According to the African Development Bank, there are 30 million Africans in the diaspora. In developed host countries like the US, Canada, the UK, France, Africans are often among the most educated people. In the US, for example, 58% of Nigerians over 25 have a Bachelor's degree or higher, compared to 30% of Americans.

Our education system has produced all these professionals, but they have very little impact on their own continent beyond sending remittances. What is the point of being so smart if your country is still a shithole? As a friend of mine put it: "Many of these top schools produce great Africans with bright professional prospects, but not great African citizens."
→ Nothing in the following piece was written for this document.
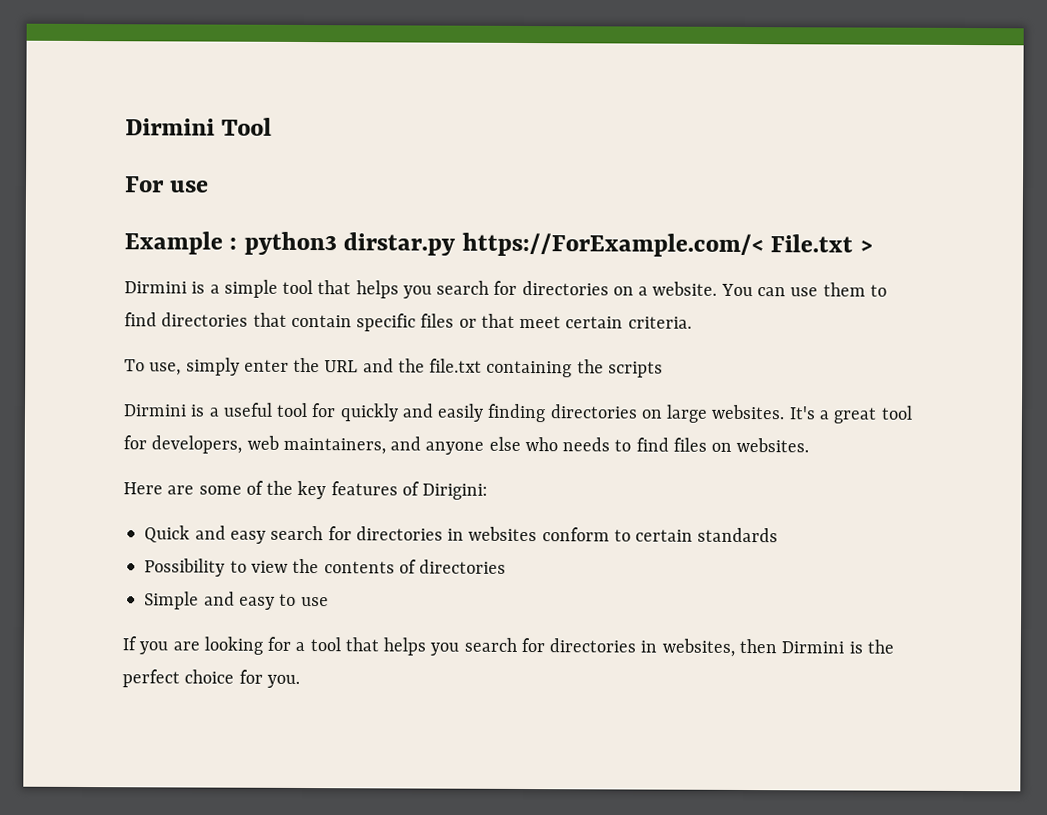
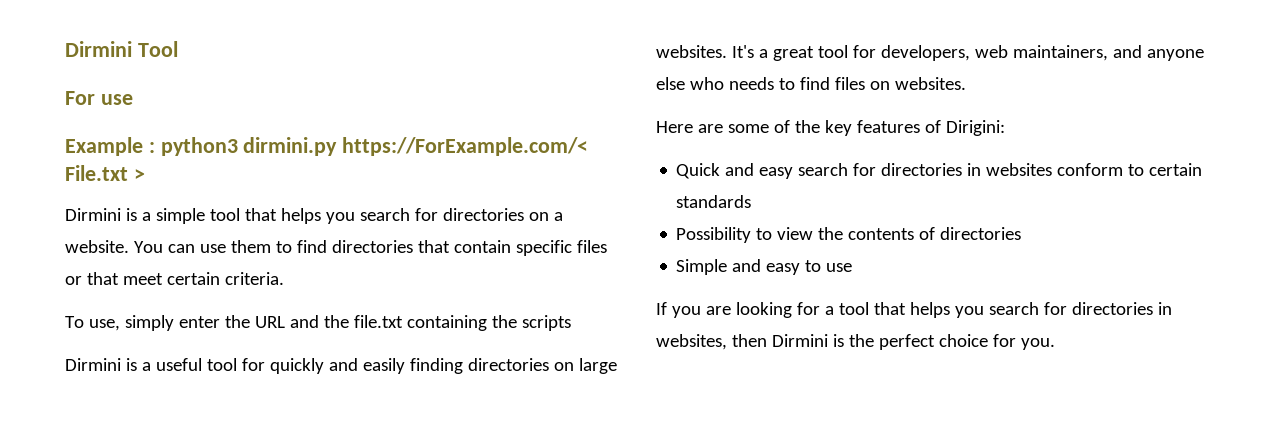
- Example : python3 dirstar.py https://ForExample.com/< File.txt >
+ Example : python3 dirmini.py https://ForExample.com/< File.txt >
After living in Europe for over 15 years, I made the decision, last year, to move back to the continent, with a unique goal to create world-class schools in rural areas which would raise a new generations of Africans rooted in their local realities. My first step, once I arrived here, was to spend most of my time on the roads, streets, in farms and markets, living, eating and working with the most unprivileged people in my country, Togo.

Last autumn, I spent 45 days living and working in a small village in the center-east Togo. The majority of the population live in small huts covered with straw. When it rains, people have to hide inside their house from the water which, nevertheless, always finds a way to their bed or farm stocks. When they cook with charcoal or firewood, a slightest wind can start a fire and burn down a house. Regardless of the hardships, people complain very little, and pour the little hope they still have into endless prayers.

While I was in the village, a group of French tourists visited the place with their kids to show them how primitively people live there. Yes, it’s really primitive, and the shame appeals to every one of us as Africans – wherever we live, whatever our personal fortune – because once these tourists are back to Europe or the United States after they'd seen you on the street, those images will come first into their mind. They know where you come from and how your country looks like.

None of us could proclaim ourselves a successful person when millions of our people are living in such shameful conditions in our rural areas.

Below are the top ten problems I've witnessed that are affecting ordinary people in Africa and need to be solved urgently so that the dignity of our continent can be restored.

1. Fetching water: According to a UN report, African women and girls spend 40 billion work hours annually fetching water. Off-the-pipe innovations are needed, along with expecting state-driven tap water systems.

2. Fetching firewood: Over 70% of African families still cook with woodsticks and charcoal. They invest 30% of their income in stove fuel. Along with water fetching, firewood fetching also consumes time and work. It is also a dangerous activity. My mother died from a snakebite while she was collecting firewood to make us food. Our people need innovation here to alleviate the pain and the ecological impact of massive deforestation.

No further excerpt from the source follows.